Le Royaume-Uni se prépare à l’incertitude politique
Les investisseurs, qui n’aiment pas l’incertitude, risquent d’être servis au Royaume-Uni. La probabilité d’un «hung parliament», un parlement sans majorité claire, à l’issue des élections générales du 7 mai, dépasse 90% selon RBS. Dans tous les cas, les marchés font face à des perspectives peu engageantes: un référendum sur une sortie de l’Union européenne, si le Premier ministre David Cameron reste au pouvoir, ou des taxes accrues sur les grandes entreprises et notamment le secteur financier, en cas de victoire du travailliste Ed Miliband.
Seulement deux fois dans l’histoire, un «hung parliament» est sorti des urnes outre-Manche: en 1974 et en 2010. Dans le premier cas, de nouvelles élections eurent lieu huit mois plus tard. La coalition formée il y a cinq ans entre David Cameron et les démocrates libéraux de Nick Clegg a tenu bon. Mais les temps ont changé: les «LibDems» ont perdu leur position de troisième parti, supplantés par le parti national écossais (SNP), de gauche, tandis que les anti-européens d’UKIP se sont invités dans le paysage. Alors que les derniers sondages donnent une légère avance aux Tories face au Labour, avec chacun un gros tiers des suffrages, cette situation inédite ouvre de nombreux scénarios d’alliance.
«Le gouvernement britannique va devenir beaucoup moins stable et prévisible, avec un mandat plus faible. Les marchés financiers sous-estiment ce changement politique structurel», estime Ross Walker, économiste de RBS. Une victoire travailliste pourrait les surprendre. Selon Nomura, qui a sondé ses grands clients, les trois quarts d’entre eux pariaient encore le 21 avril sur les conservateurs. Une coalition avec le SNP pourrait remettre au goût du jour le sujet de l’indépendance de l’Ecosse. David Cameron, lui, a promis un référendum en 2017 sur le «Brexit».

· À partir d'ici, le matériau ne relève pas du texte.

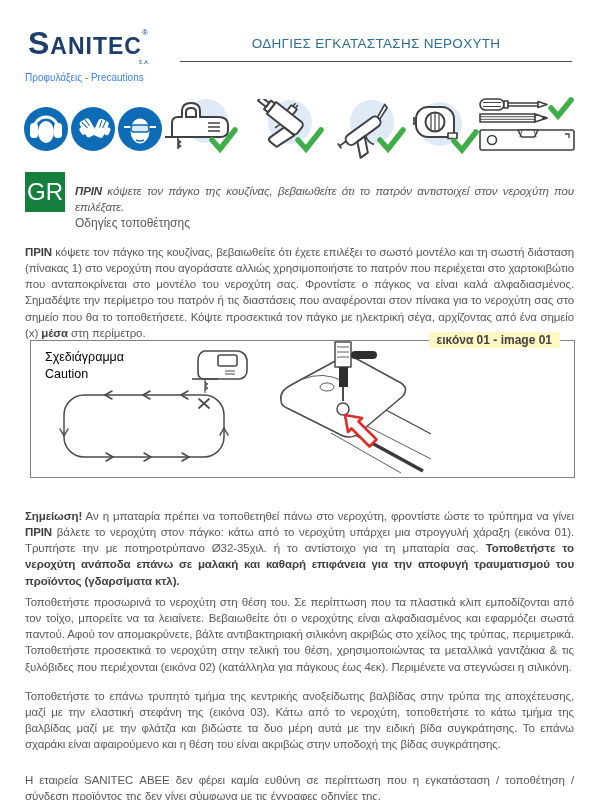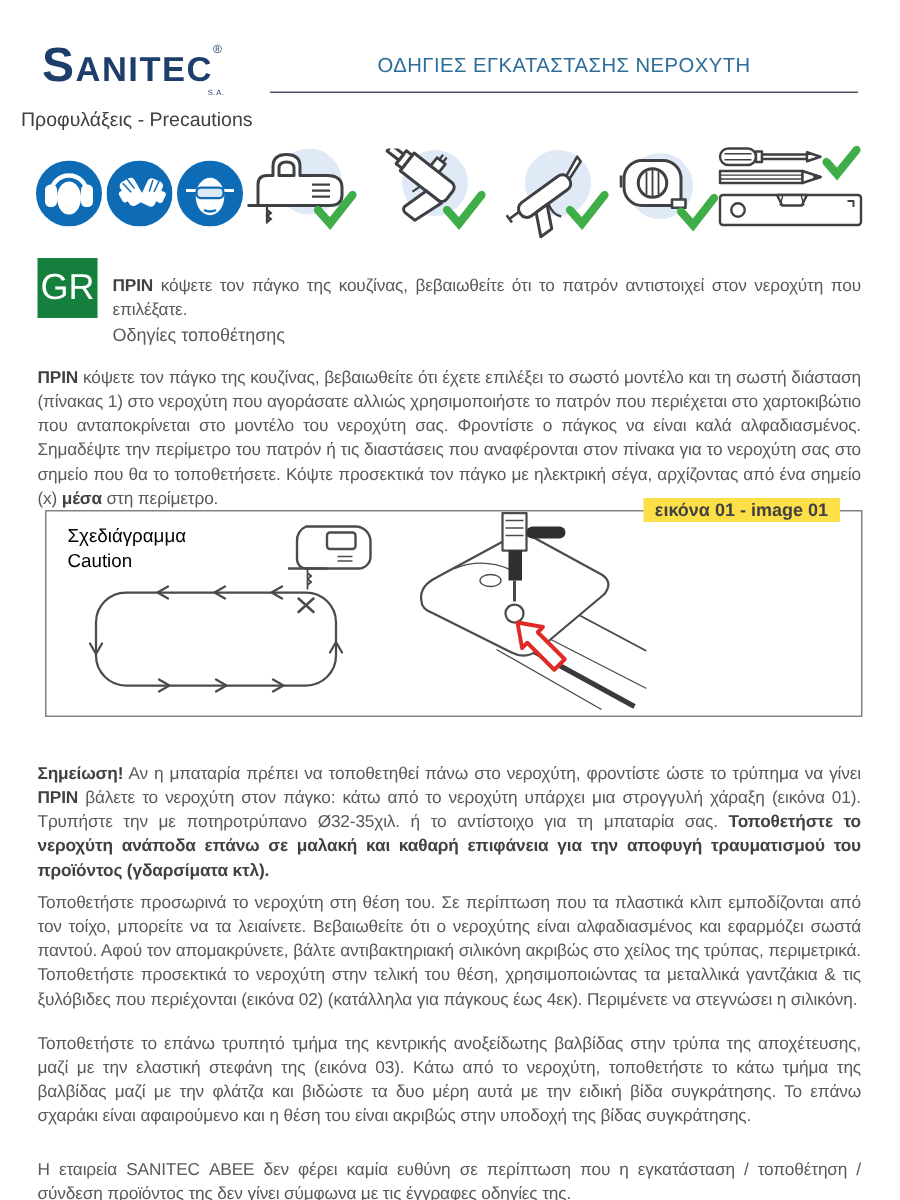"Προφυλάξεις - Precautions" .precautions-h { color: #404040 -> #3b82f6; font-size: 13px -> 10px; left: 14px -> 25px }
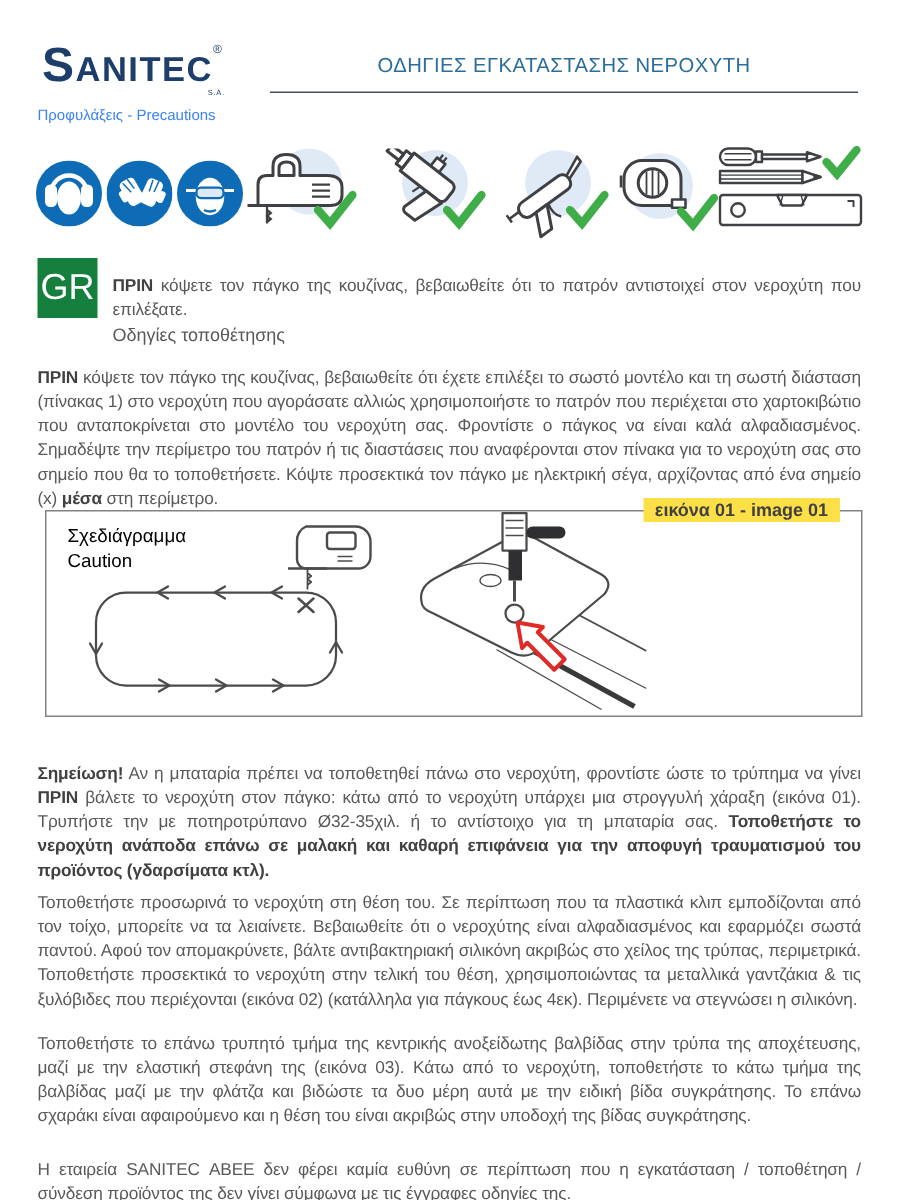"ΠΡΙΝ κόψετε τον πάγκο της κουζίνας, βεβαιωθείτε ότι το" .gr-text { font-style: none -> italic }
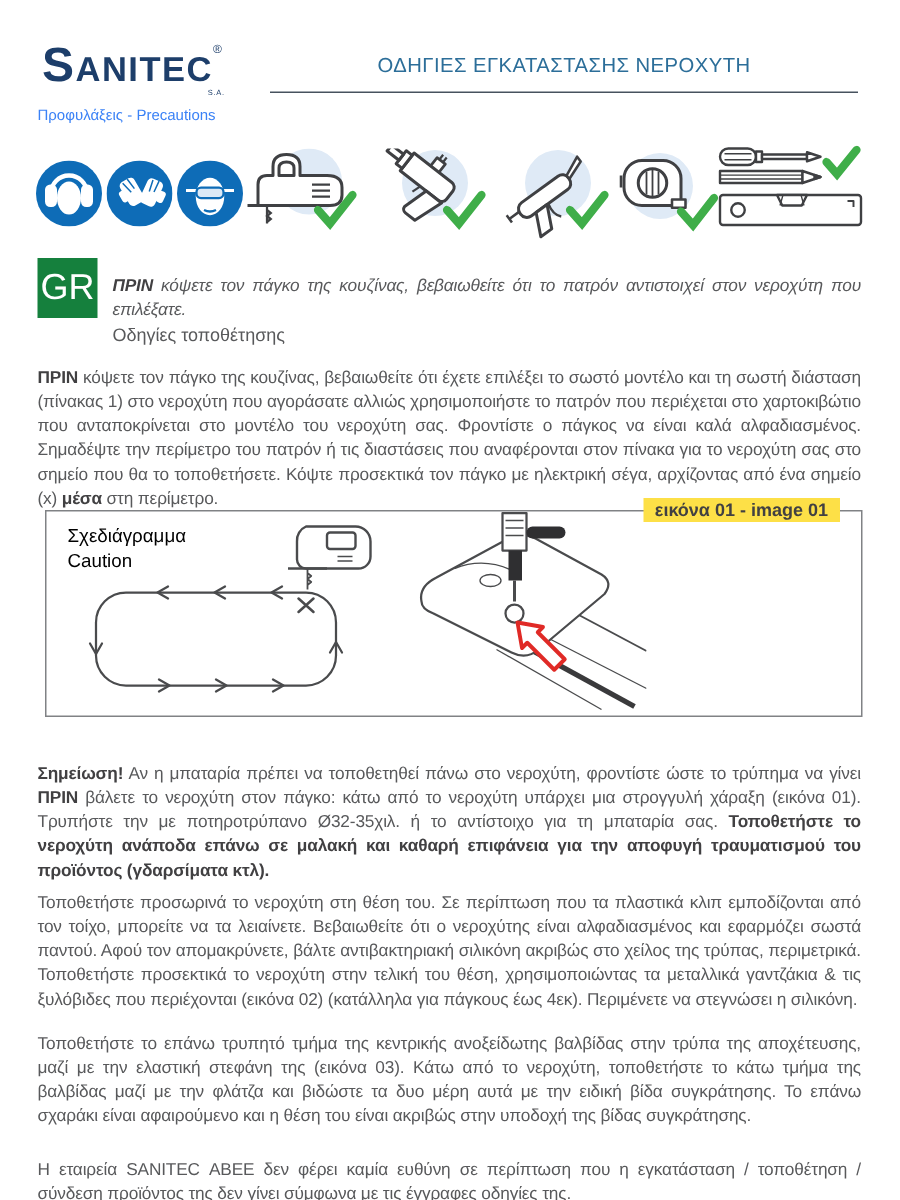"εικόνα 01 - image 01" .frame-label { background: #fde047 -> #fef9c3 }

L’arrivée au 10 Downing Street d’Ed Miliband, partisan d’une hausse de la pression fiscale sur les grandes entreprises, pèserait sur les marchés actions, selon les analystes. Deux secteurs, les banques et les services aux collectivités, menacés d’un gel des tarifs de l'énergie, sont en première ligne. «Nous estimons que la taxe sur les banques pourrait être relevée de 2,5 à 3,5 milliards de livres, indique Nomura. Il y a aussi un risque que les règles de cantonnement de la banque de détail soient renforcées sous un gouvernement Labour». Le sujet a déjà alimenté la campagne, avec l’annonce par HSBC que le groupe envisage de délocaliser son siège de Londres vers Hong Kong.
Sur les marchés de taux aussi, le résultat des élections aura un impact à moyen terme. Le Labour promet une politique budgétaire moins restrictive que celle de David Cameron, qui prévoit 30 milliards de livres d’économies en trois ans. Selon le groupe de réflexion Institute for Fiscal Studies, le programme des travaillistes entraînerait un surcroît de dette de 90 milliards à horizon 2019/2020 par rapport à celui des conservateurs. Les analystes tablent donc sur une hausse des rendements des Gilts si Ed Miliband l’emporte, mais aussi des taux courts. «En cas de politique budgétaire plus laxiste, les marchés pourraient s’attendre à une politique monétaire plus stricte de la Banque d’Angleterre sur la durée», explique RBS.
Les récents mouvements de marché sont en revanche difficiles à interpréter avec le prisme des élections: la remontée de 30 pb des taux 10 ans depuis mi-avril, à 1,84%, et l’appréciation de la livre face au dollar, de 1,46 à 1,53, s’inscrivent dans une correction plus large, visible aussi sur les actifs en euros.